LONDON (TIP): A 24-year-old Indian-origin taxi driver, who is also a bhangra singer, has been jailed for nine months for a sex attack on a passenger in the English town of Nottingham. Dhanraj Singh was taking a young woman home when he kissed and touched her. Singh was told he breached his passenger’s trust because she was in his care and had been drinking.

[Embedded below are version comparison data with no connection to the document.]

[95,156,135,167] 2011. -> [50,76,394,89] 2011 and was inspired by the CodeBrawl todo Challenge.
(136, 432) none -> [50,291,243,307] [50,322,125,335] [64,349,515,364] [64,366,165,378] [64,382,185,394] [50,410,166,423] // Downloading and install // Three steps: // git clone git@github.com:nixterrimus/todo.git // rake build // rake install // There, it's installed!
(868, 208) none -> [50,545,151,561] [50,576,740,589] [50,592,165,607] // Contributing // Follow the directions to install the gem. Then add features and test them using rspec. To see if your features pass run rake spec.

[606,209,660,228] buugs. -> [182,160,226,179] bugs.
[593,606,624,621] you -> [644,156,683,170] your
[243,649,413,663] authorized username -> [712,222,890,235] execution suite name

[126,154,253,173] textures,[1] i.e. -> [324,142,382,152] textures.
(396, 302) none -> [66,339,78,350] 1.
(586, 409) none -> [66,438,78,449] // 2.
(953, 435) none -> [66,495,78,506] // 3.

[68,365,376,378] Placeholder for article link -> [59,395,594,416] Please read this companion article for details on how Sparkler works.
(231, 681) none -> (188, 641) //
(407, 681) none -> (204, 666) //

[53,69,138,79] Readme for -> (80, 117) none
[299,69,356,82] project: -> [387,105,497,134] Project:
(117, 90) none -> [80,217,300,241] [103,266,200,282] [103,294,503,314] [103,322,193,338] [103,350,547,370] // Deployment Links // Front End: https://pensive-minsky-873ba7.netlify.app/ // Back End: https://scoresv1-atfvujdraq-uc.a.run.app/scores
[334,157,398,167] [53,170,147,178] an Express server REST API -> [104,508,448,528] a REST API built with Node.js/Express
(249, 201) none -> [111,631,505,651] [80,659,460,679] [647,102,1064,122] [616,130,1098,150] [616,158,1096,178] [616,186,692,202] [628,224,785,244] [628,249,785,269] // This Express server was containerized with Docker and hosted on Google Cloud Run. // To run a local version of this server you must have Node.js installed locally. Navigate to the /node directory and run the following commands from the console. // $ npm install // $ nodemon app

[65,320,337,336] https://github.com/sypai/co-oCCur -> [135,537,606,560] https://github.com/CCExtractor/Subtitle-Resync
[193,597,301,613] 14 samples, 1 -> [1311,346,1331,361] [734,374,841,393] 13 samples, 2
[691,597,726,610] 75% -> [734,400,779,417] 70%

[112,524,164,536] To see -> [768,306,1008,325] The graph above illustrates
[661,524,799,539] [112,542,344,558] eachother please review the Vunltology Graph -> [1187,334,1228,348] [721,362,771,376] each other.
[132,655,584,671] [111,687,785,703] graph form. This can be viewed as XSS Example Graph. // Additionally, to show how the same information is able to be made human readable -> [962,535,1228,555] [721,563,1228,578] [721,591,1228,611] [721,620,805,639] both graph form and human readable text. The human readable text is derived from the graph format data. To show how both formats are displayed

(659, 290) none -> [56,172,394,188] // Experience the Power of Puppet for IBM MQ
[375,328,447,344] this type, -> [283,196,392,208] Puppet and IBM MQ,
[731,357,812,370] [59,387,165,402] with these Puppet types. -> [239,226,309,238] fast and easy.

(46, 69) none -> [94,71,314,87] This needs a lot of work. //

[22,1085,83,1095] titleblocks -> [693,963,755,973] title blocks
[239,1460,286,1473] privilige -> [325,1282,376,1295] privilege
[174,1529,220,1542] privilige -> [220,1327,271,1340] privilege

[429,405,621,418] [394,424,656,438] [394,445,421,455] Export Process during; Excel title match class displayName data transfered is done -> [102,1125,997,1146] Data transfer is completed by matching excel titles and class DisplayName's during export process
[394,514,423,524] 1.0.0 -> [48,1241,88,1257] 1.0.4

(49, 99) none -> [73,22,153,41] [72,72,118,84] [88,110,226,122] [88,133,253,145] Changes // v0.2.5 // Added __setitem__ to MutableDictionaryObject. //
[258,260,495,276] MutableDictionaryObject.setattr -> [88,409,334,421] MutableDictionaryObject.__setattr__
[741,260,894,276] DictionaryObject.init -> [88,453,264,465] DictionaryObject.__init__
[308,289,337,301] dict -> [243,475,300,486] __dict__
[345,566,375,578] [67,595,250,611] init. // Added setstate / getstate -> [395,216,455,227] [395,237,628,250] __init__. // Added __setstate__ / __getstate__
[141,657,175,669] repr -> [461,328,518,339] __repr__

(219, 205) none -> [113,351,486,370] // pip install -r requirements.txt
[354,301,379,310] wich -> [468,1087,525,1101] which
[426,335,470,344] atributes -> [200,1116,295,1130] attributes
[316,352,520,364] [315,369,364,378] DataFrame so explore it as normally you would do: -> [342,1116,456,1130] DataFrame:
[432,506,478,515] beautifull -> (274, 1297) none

Nottingham Crown Court heard that Singh was a bhangra singer and was due to fly to Mumbai to film a music video after topping the Asian music charts. But instead, the father-of-two was sent to prison for nine months on Tuesday after being found guilty earlier this month of sexual assault. “You are a talented, award-winning musician. You have put all of that in jeopardy. You were responsible for her safety and well-being. You took advantage of a lone female passenger who had been drinking,” Judge Gregory Dickinson said in his ruling. The judge said the effect on the victim had been “very serious” and the court was told that the woman had made a statement saying she was “still raw” and was having ongoing counselling.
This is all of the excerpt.